→ **Web document revisions**
- - -
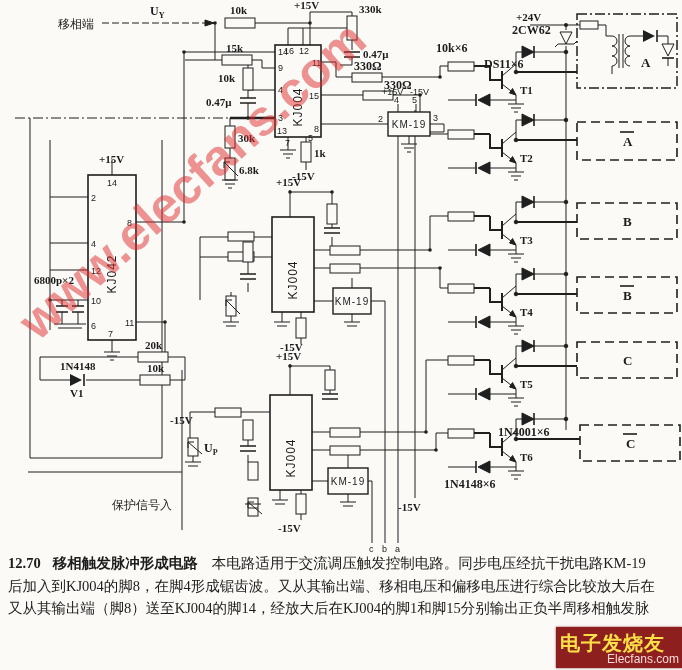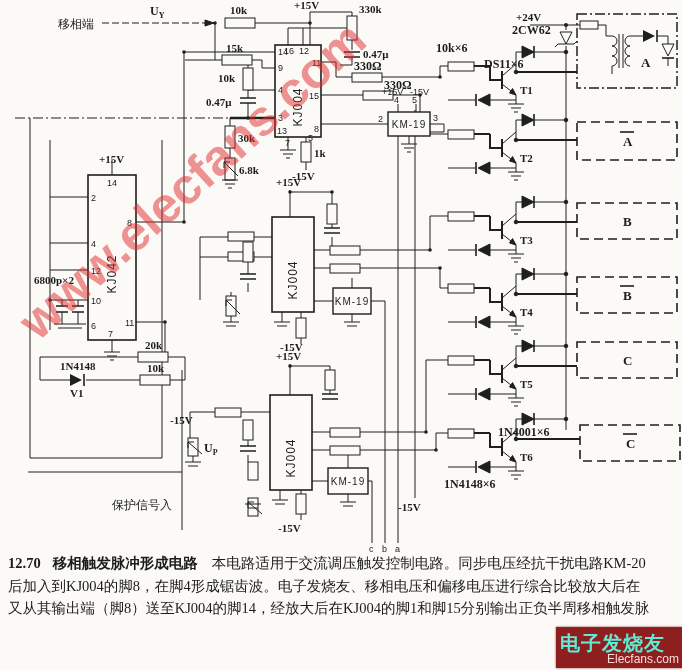"本电路适用于交流调压触发控制电路。同步电压经抗干扰电路KM-20" span { text: KM-20 -> KM-19 }
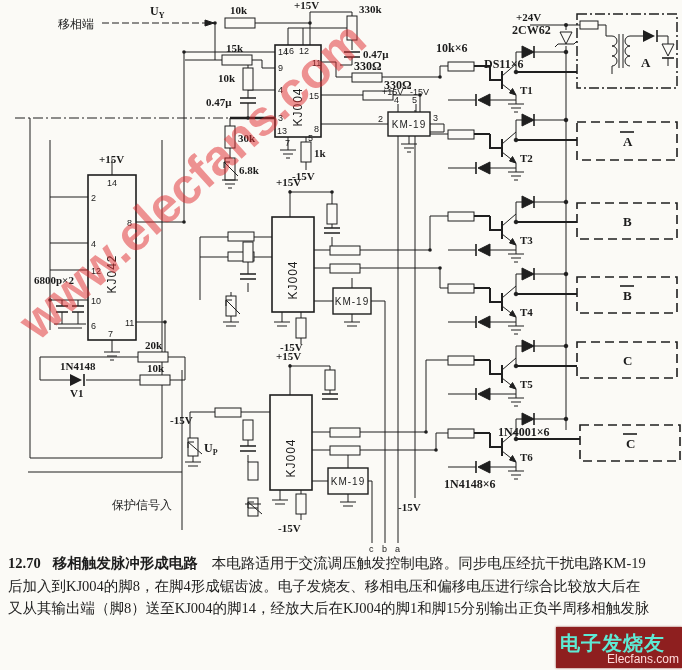"后加入到KJ004的脚8，在脚4形成锯齿波。电子发烧友、移相电压和偏移电压进行综" div { text: 电子发烧友 -> 又从其输出端 }
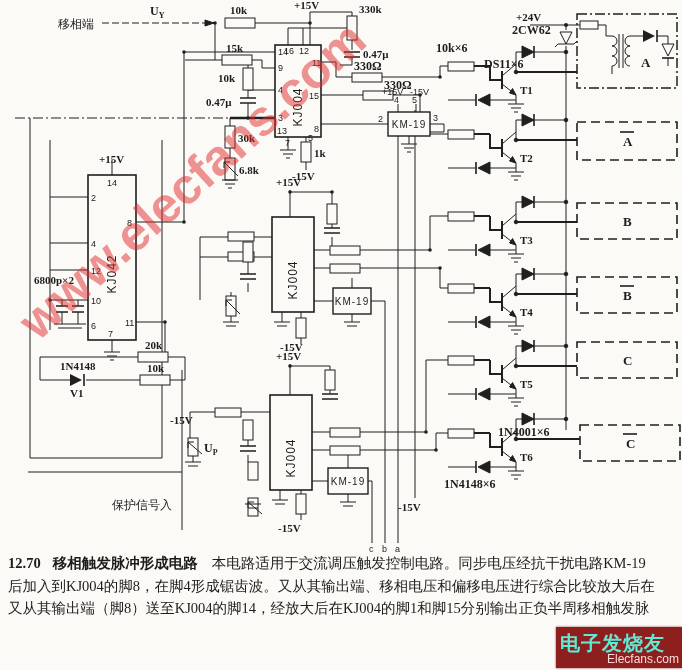"电子发烧友" .badge-cn { color: #5eead4 -> #fde047 }
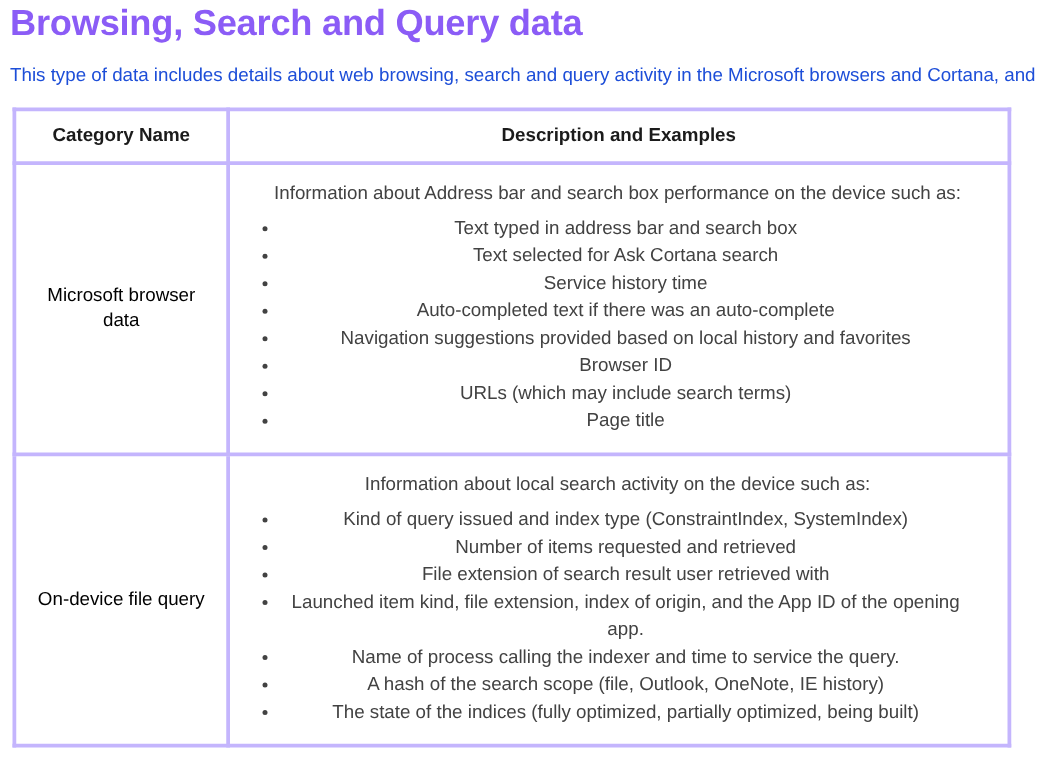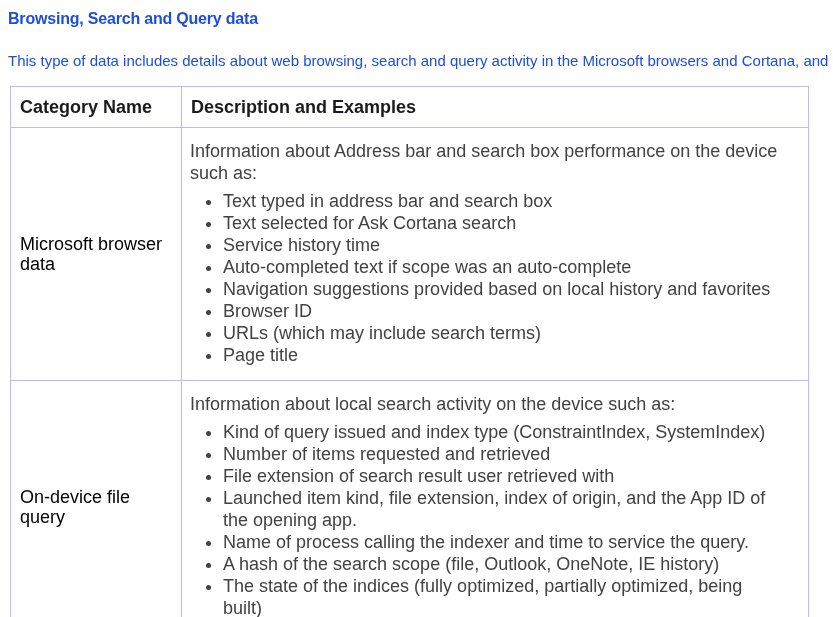"Browsing, Search and Query data" .title { color: #1d4ed8 -> #8b5cf6; font-size: 16px -> 29px }
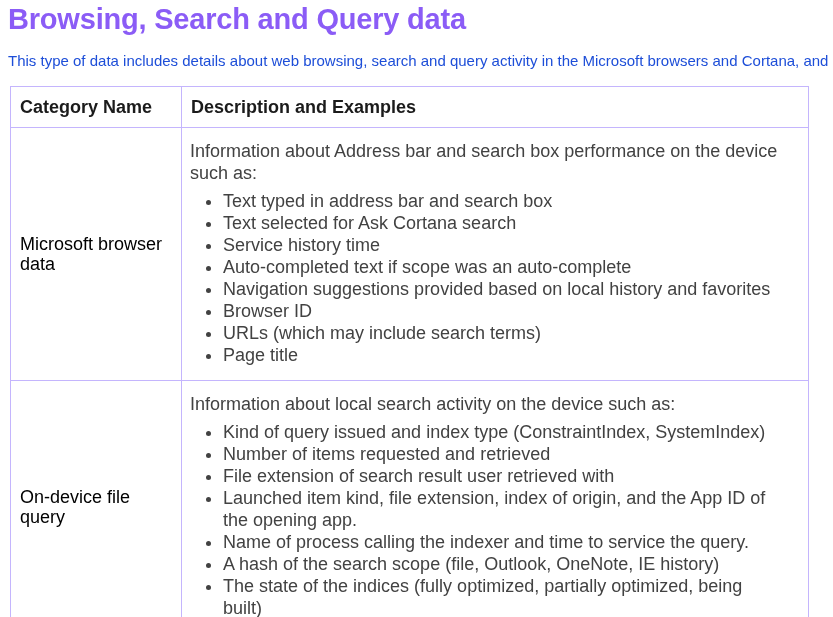"Category Name" .data-table th, .data-table td { border: 1px solid #c4b5fd -> 3px solid #c4b5fd; font-size: 18px -> 15px; text-align: left -> center }
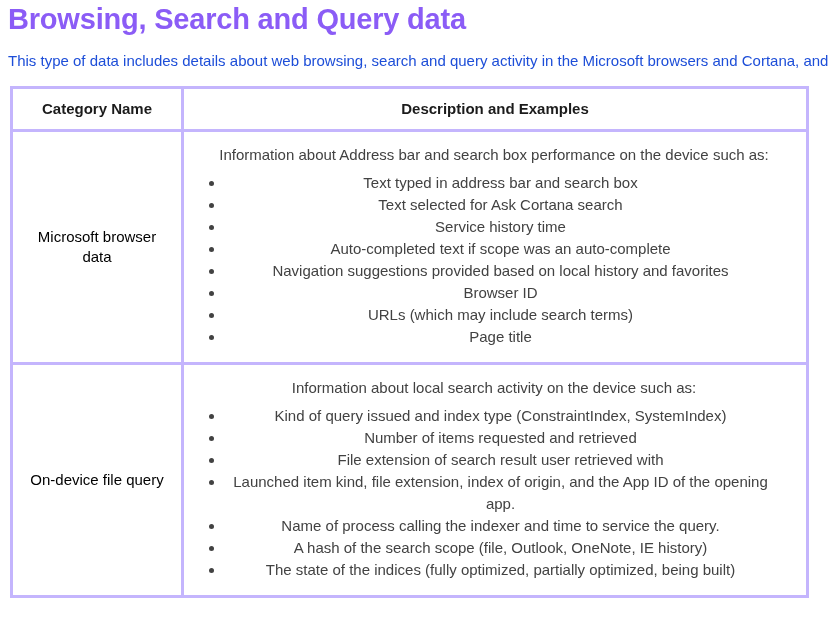"Auto-completed text if scope was" li { text: scope -> there }
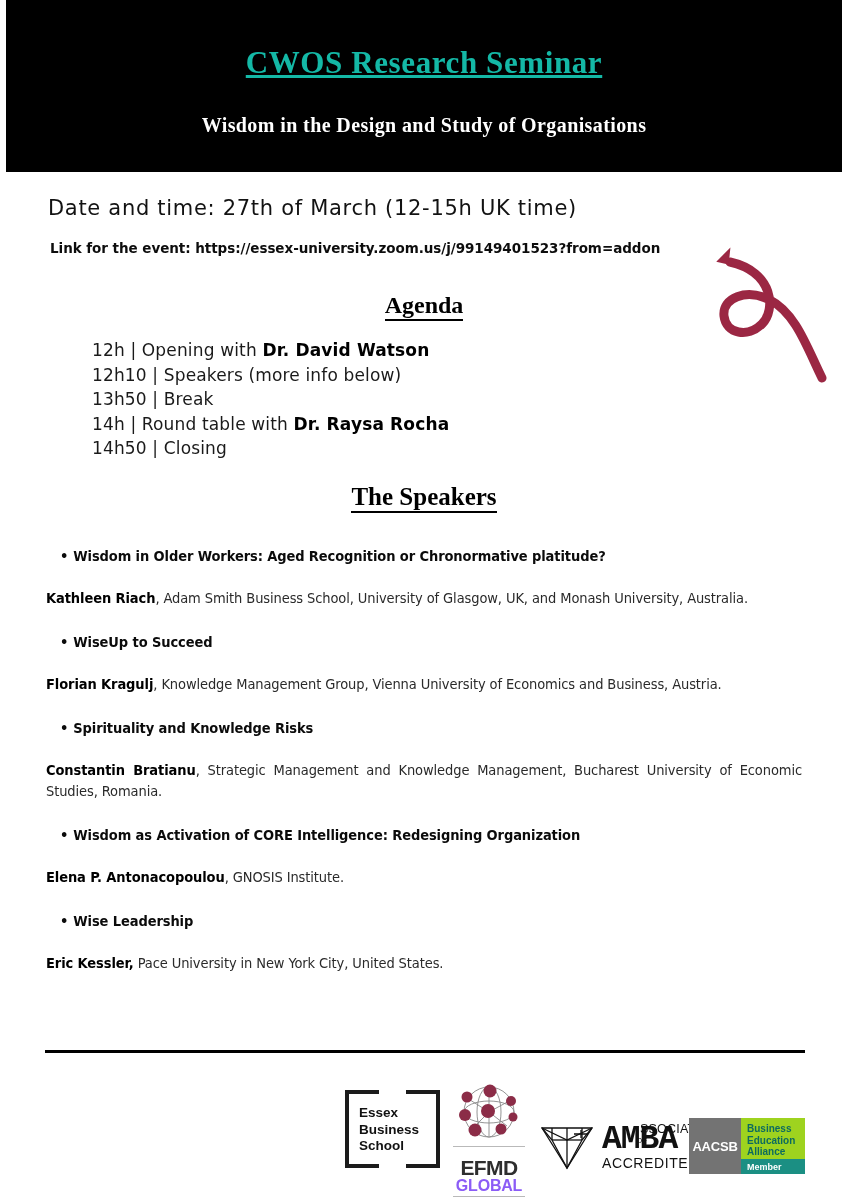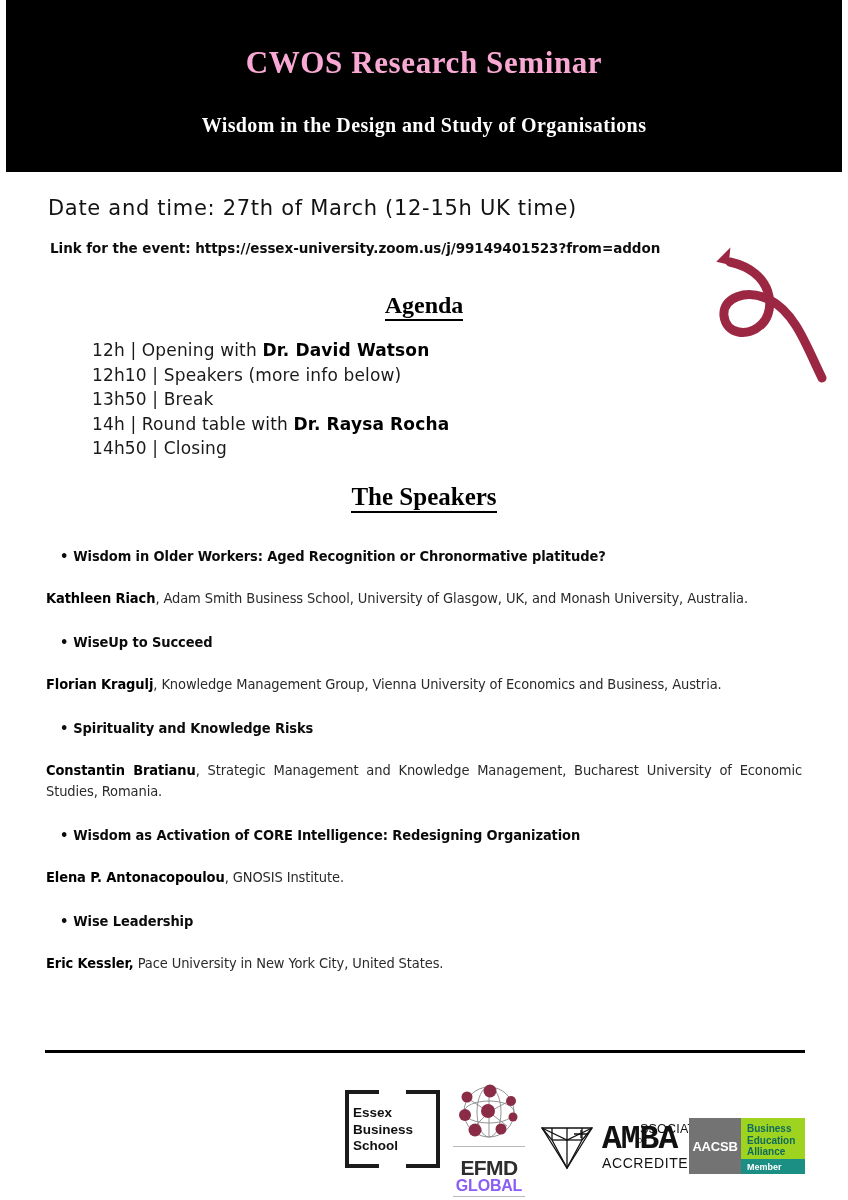"CWOS Research Seminar" .banner-title { color: #f9a8d4 -> #14b8a6; text-decoration: none -> underline }
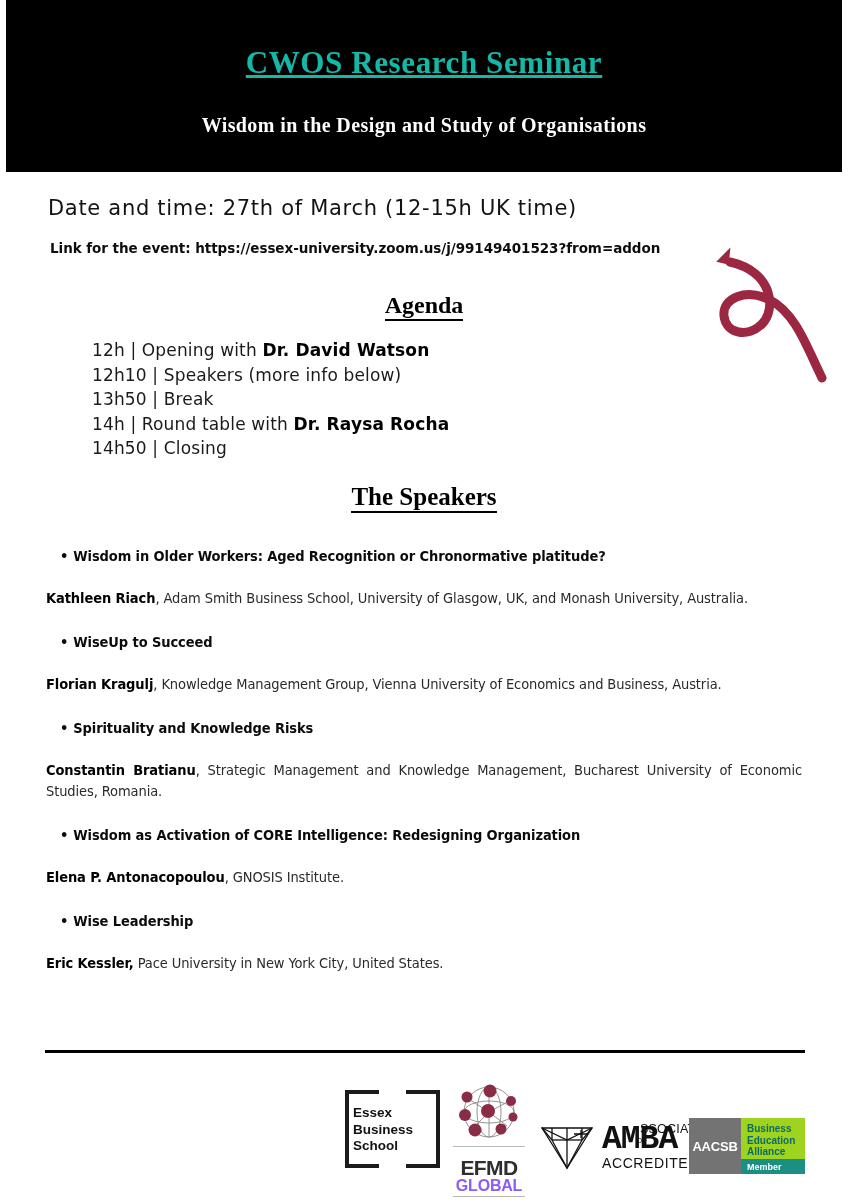"Essex" .ebs-text { left: 8px -> 14px }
- - -
→ **ACTION ITEM**
This task calls for the lines from the line holding "text if scope" through the last line above, restated word for word with both ends included and the pictures dropped.

→ **TASK RESULT**
"Auto-completed text if scope was" li { text: scope -> there }
"CWOS Research Seminar" .banner-title { color: #f9a8d4 -> #14b8a6; text-decoration: none -> underline }
"Essex" .ebs-text { left: 8px -> 14px }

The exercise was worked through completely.